Activity:
Reproduce the records below; each should match the original exactly.

+++ Listed records +++

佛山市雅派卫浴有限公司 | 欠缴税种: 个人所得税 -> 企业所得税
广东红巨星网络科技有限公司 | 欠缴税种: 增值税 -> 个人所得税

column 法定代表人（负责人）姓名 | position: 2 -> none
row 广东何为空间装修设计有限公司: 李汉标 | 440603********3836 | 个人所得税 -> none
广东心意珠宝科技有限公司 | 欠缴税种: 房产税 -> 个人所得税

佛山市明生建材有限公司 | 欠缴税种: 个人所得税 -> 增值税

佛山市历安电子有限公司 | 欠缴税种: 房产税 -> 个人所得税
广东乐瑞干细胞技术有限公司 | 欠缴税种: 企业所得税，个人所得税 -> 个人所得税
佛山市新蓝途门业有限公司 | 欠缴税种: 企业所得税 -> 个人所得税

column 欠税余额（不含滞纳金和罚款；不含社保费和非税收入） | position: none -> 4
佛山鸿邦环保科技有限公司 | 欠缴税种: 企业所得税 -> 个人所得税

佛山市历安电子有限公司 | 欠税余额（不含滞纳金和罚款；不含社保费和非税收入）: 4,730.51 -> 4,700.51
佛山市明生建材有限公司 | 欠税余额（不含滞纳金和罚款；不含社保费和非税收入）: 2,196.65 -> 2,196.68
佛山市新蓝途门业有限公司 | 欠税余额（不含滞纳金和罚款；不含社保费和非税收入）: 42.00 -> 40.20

+++

Written solution:
佛山市雅派卫浴有限公司 | 欠缴税种: 个人所得税 -> 企业所得税
广东红巨星网络科技有限公司 | 欠缴税种: 增值税 -> 个人所得税

column 法定代表人（负责人）姓名 | position: 2 -> none
row 广东何为空间装修设计有限公司: 李汉标 | 440603********3836 | 个人所得税 -> none
广东心意珠宝科技有限公司 | 欠缴税种: 房产税 -> 个人所得税

佛山市明生建材有限公司 | 欠缴税种: 个人所得税 -> 增值税

佛山市历安电子有限公司 | 欠缴税种: 房产税 -> 个人所得税
广东乐瑞干细胞技术有限公司 | 欠缴税种: 企业所得税，个人所得税 -> 个人所得税
佛山市新蓝途门业有限公司 | 欠缴税种: 企业所得税 -> 个人所得税

column 欠税余额（不含滞纳金和罚款；不含社保费和非税收入） | position: none -> 4
佛山鸿邦环保科技有限公司 | 欠缴税种: 企业所得税 -> 个人所得税

佛山市历安电子有限公司 | 欠税余额（不含滞纳金和罚款；不含社保费和非税收入）: 4,730.51 -> 4,700.51
佛山市明生建材有限公司 | 欠税余额（不含滞纳金和罚款；不含社保费和非税收入）: 2,196.65 -> 2,196.68
佛山市新蓝途门业有限公司 | 欠税余额（不含滞纳金和罚款；不含社保费和非税收入）: 42.00 -> 40.20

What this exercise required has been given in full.